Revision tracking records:

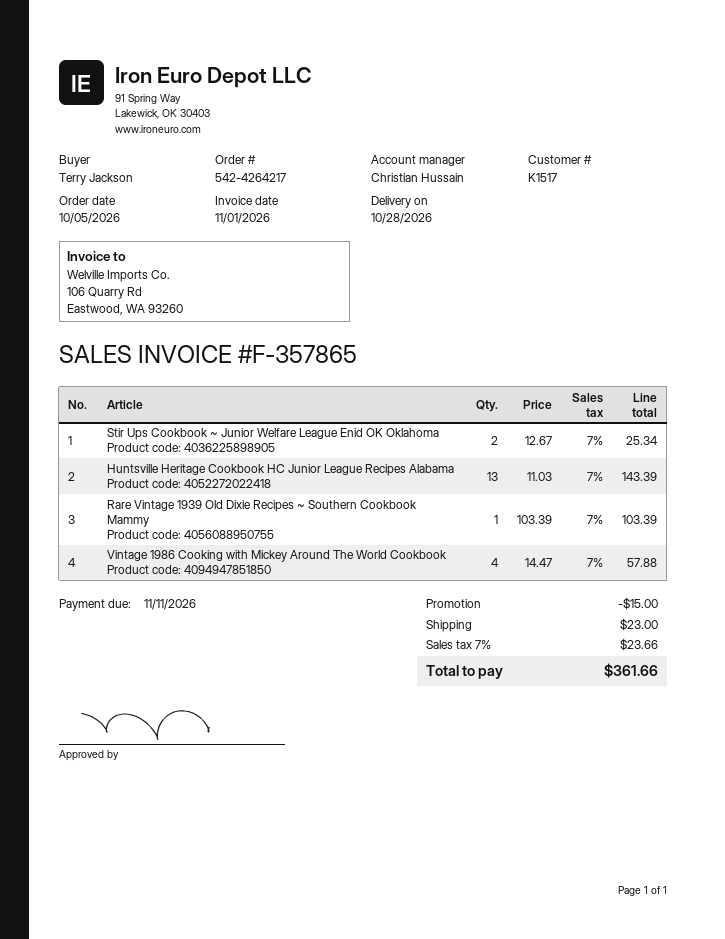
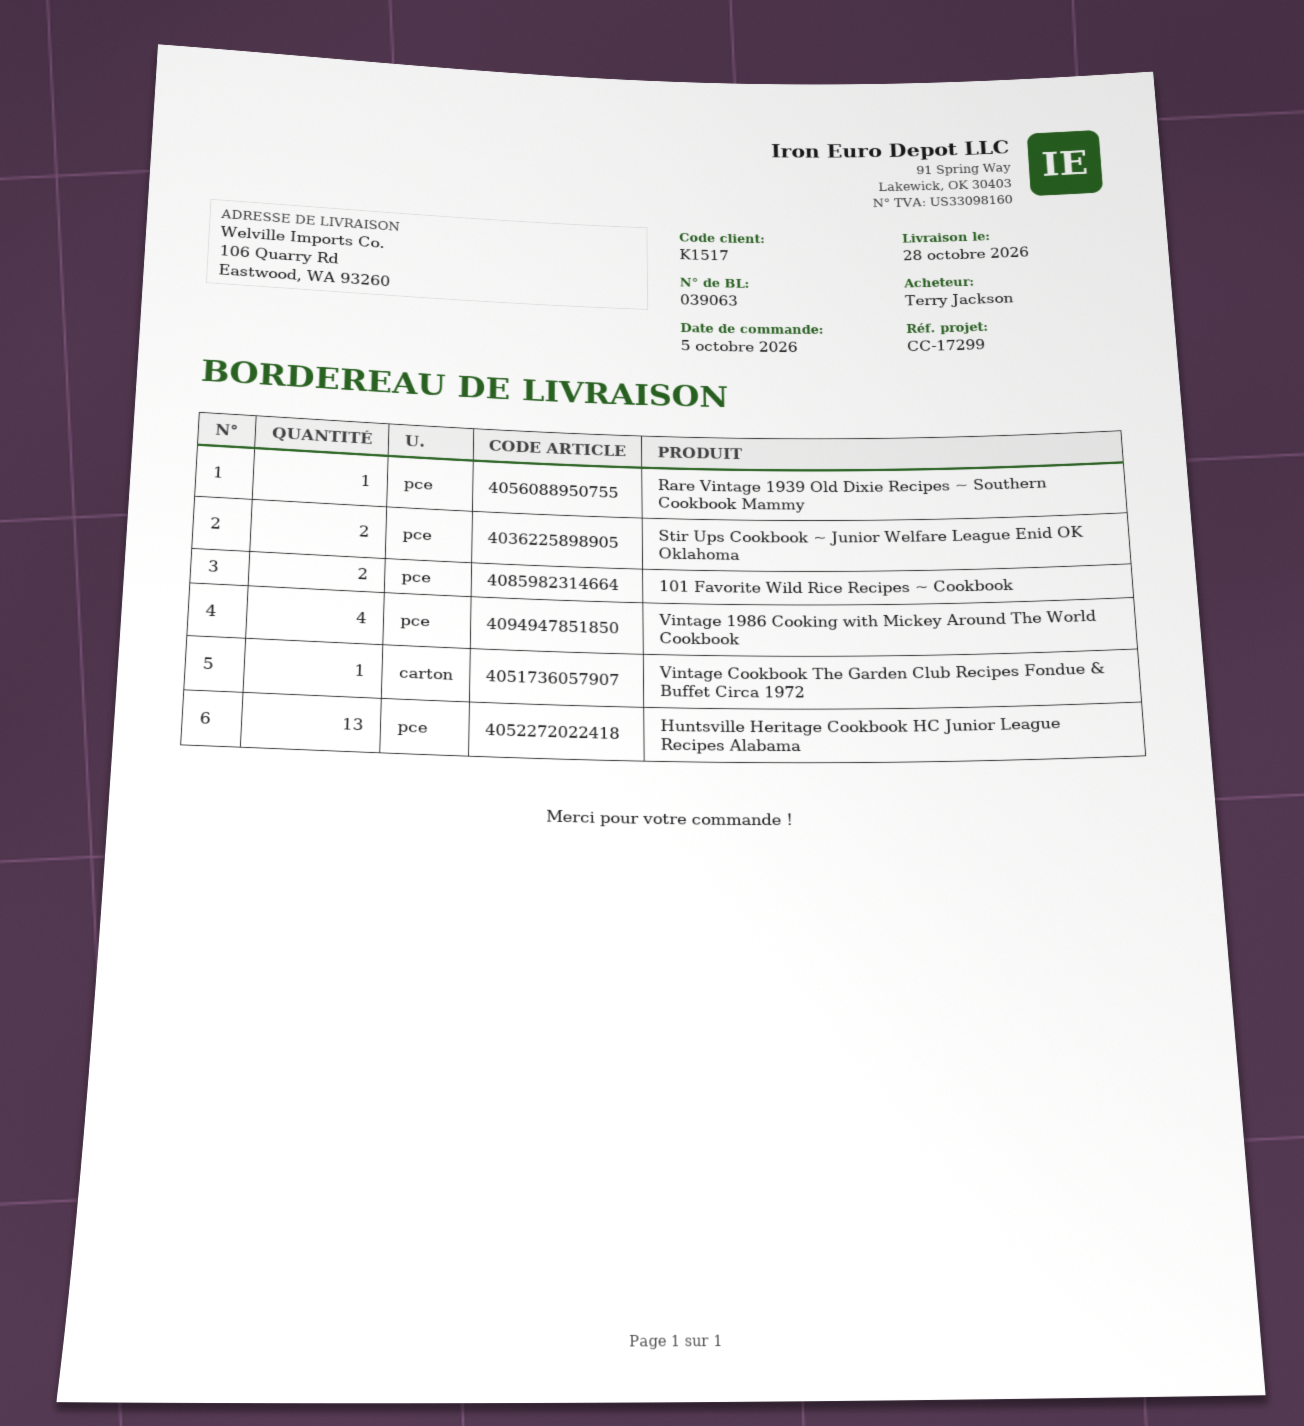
101 Favorite Wild Rice Recipes ~ Cookbook: none -> 2
Vintage Cookbook The Garden Club Recipes Fondue & Buffet Circa 1972: none -> 1

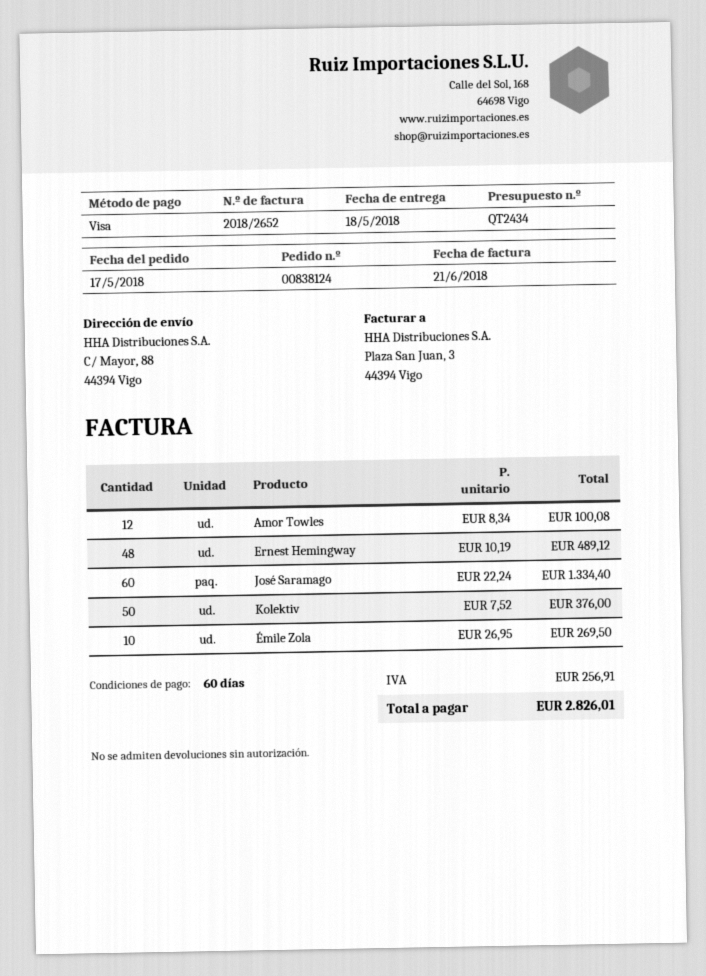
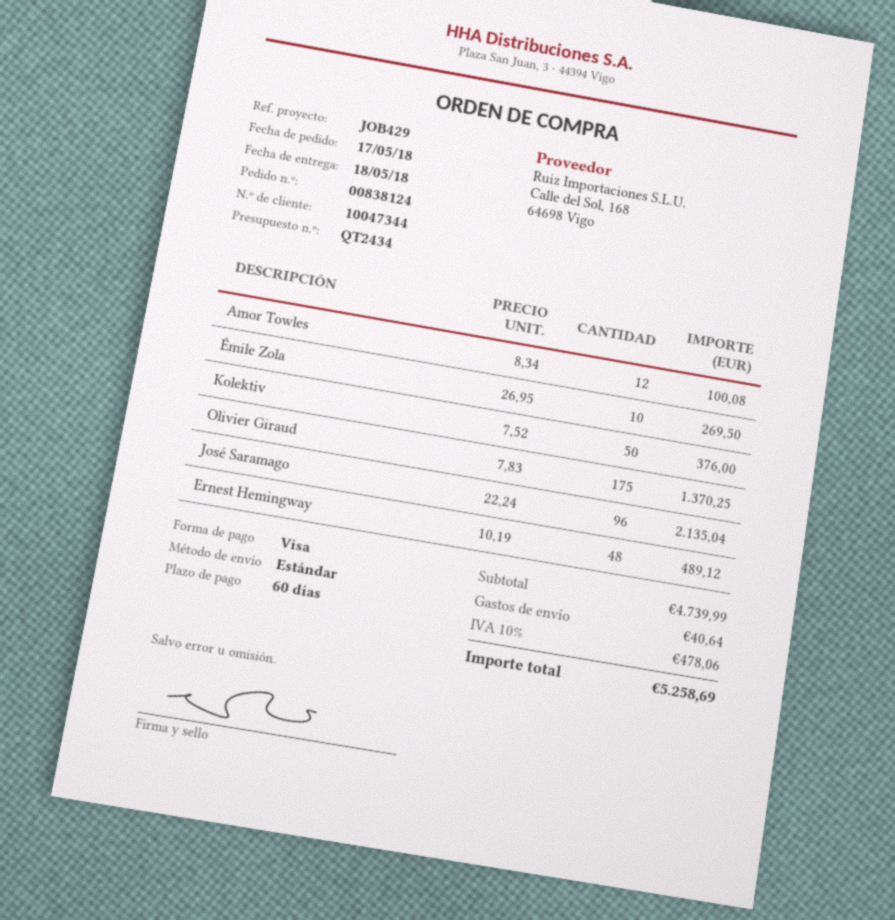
José Saramago: 60 x 22.24 = 1334.40 -> 96 x 22.24 = 2135.04
Olivier Giraud: none -> 175 x 7.83 = 1370.25
shipping: none -> 40.64
tax: 256.91 -> 478.06
total: 2826.01 -> 5258.69

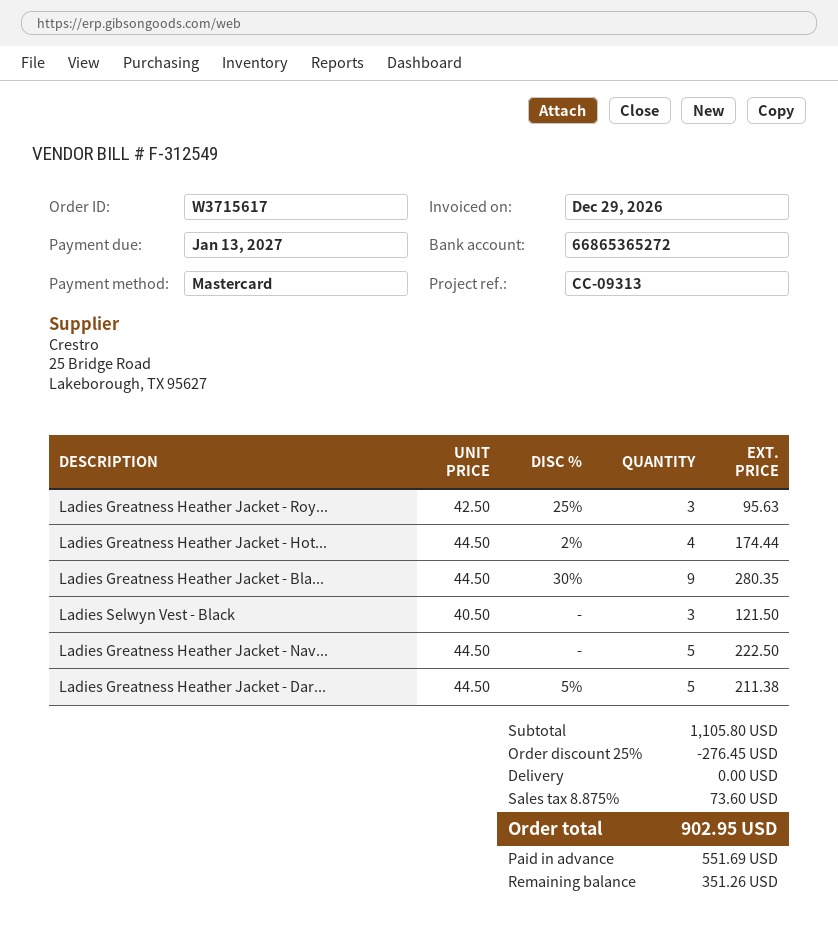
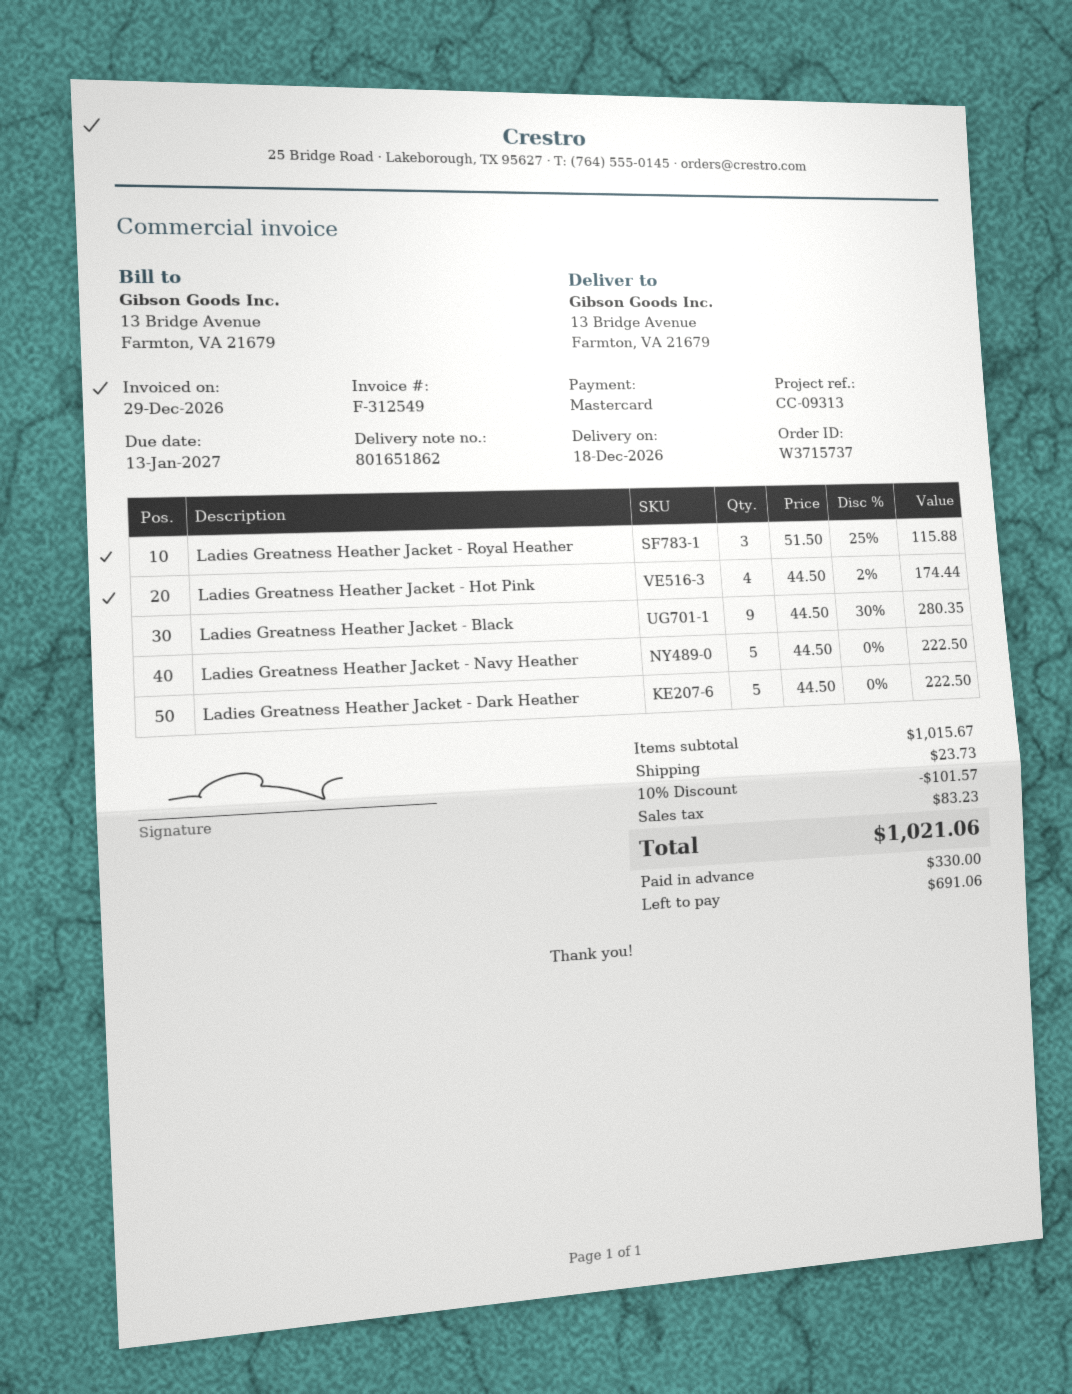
order number: W3715617 -> W3715737
Ladies Greatness Heather Jacket - Roy...: 3 x 42.50 - 25% = 95.63 -> 3 x 51.50 - 25% = 115.88
Ladies Selwyn Vest - Black: 3 x 40.50 = 121.50 -> none
Ladies Greatness Heather Jacket - Dar...: 5 x 44.50 - 5% = 211.38 -> 5 x 44.50 = 222.50
subtotal: 1105.80 -> 1015.67
discount: 25% = 276.45 -> 10% = 101.57
shipping: 0.00 -> 23.73
tax: 73.60 -> 83.23
total: 902.95 -> 1021.06
deposit: 551.69 -> 330.00
balance: 351.26 -> 691.06

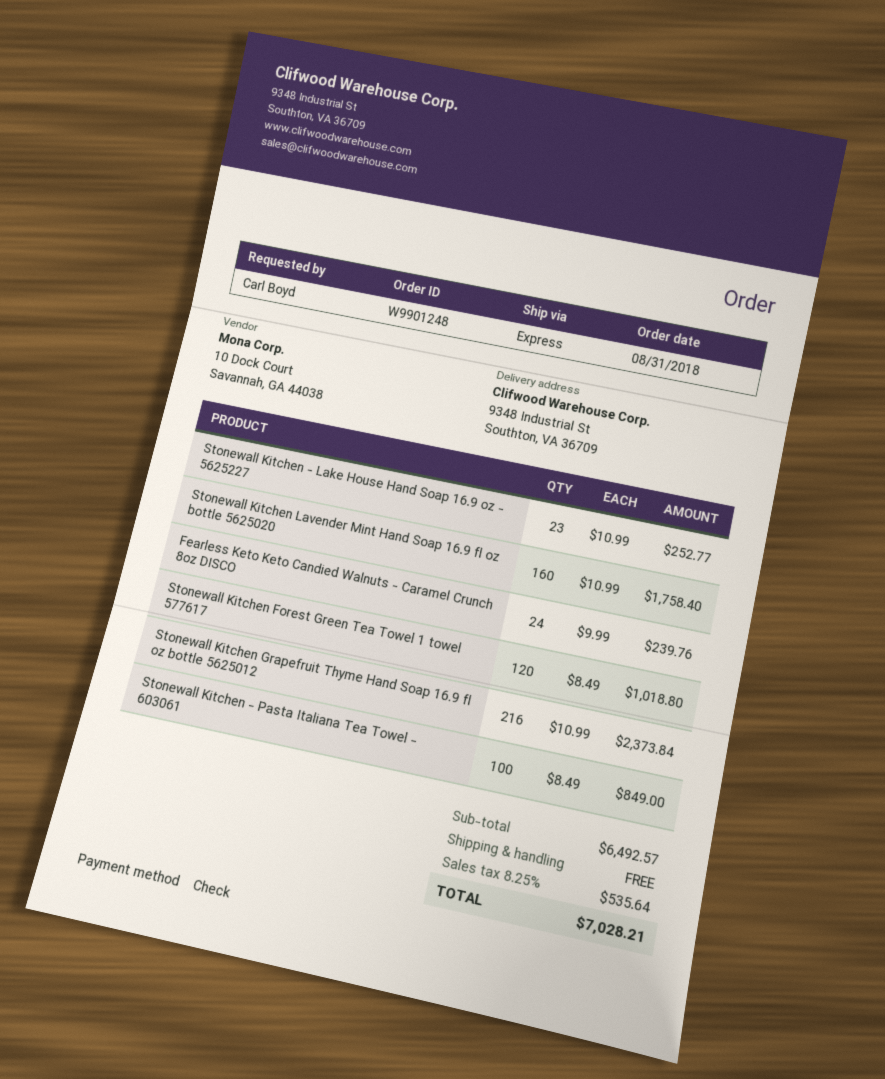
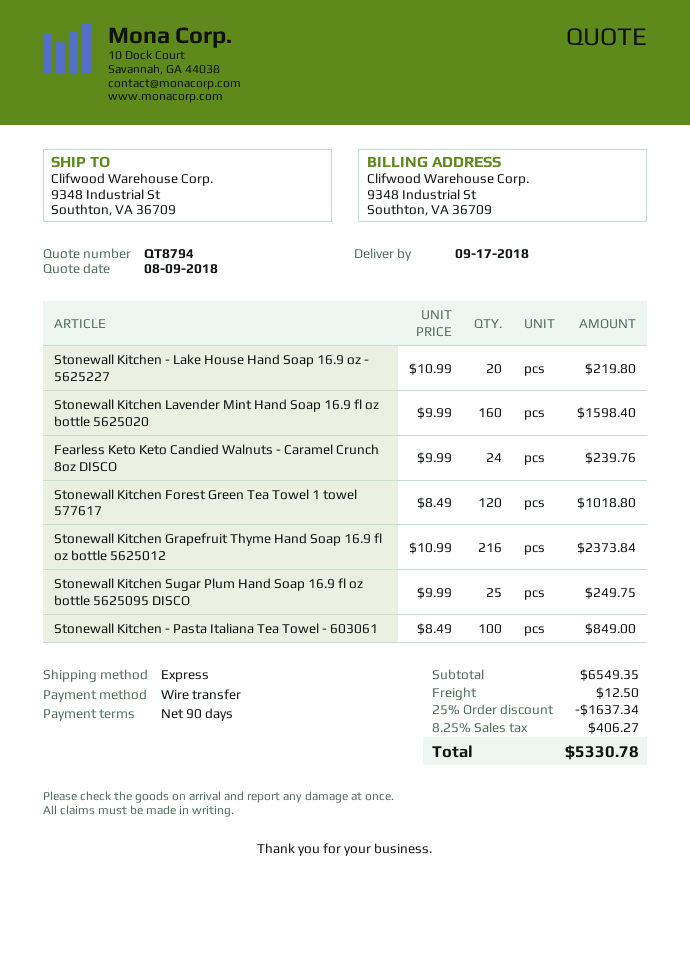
payment method: cheque -> bank transfer
Stonewall Kitchen - Lake House Hand Soap 16.9 oz - 5625227: 23 x 10.99 = 252.77 -> 20 x 10.99 = 219.80
Stonewall Kitchen Lavender Mint Hand Soap 16.9 fl oz bottle 5625020: 160 x 10.99 = 1758.40 -> 160 x 9.99 = 1598.40
Stonewall Kitchen Sugar Plum Hand Soap 16.9 fl oz bottle 5625095 DISCO: none -> 25 x 9.99 = 249.75
subtotal: 6492.57 -> 6549.35
discount: none -> 25% = 1637.34
shipping: 0.00 -> 12.50
tax: 8.25% = 535.64 -> 8.25% = 406.27
total: 7028.21 -> 5330.78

* [WHAT THIS TASK INVOLVES] Copy out each line of the records where the string "discount" appears.

* [SOLUTION TO THE EXERCISE]
discount: 25% = 276.45 -> 10% = 101.57
discount: none -> 25% = 1637.34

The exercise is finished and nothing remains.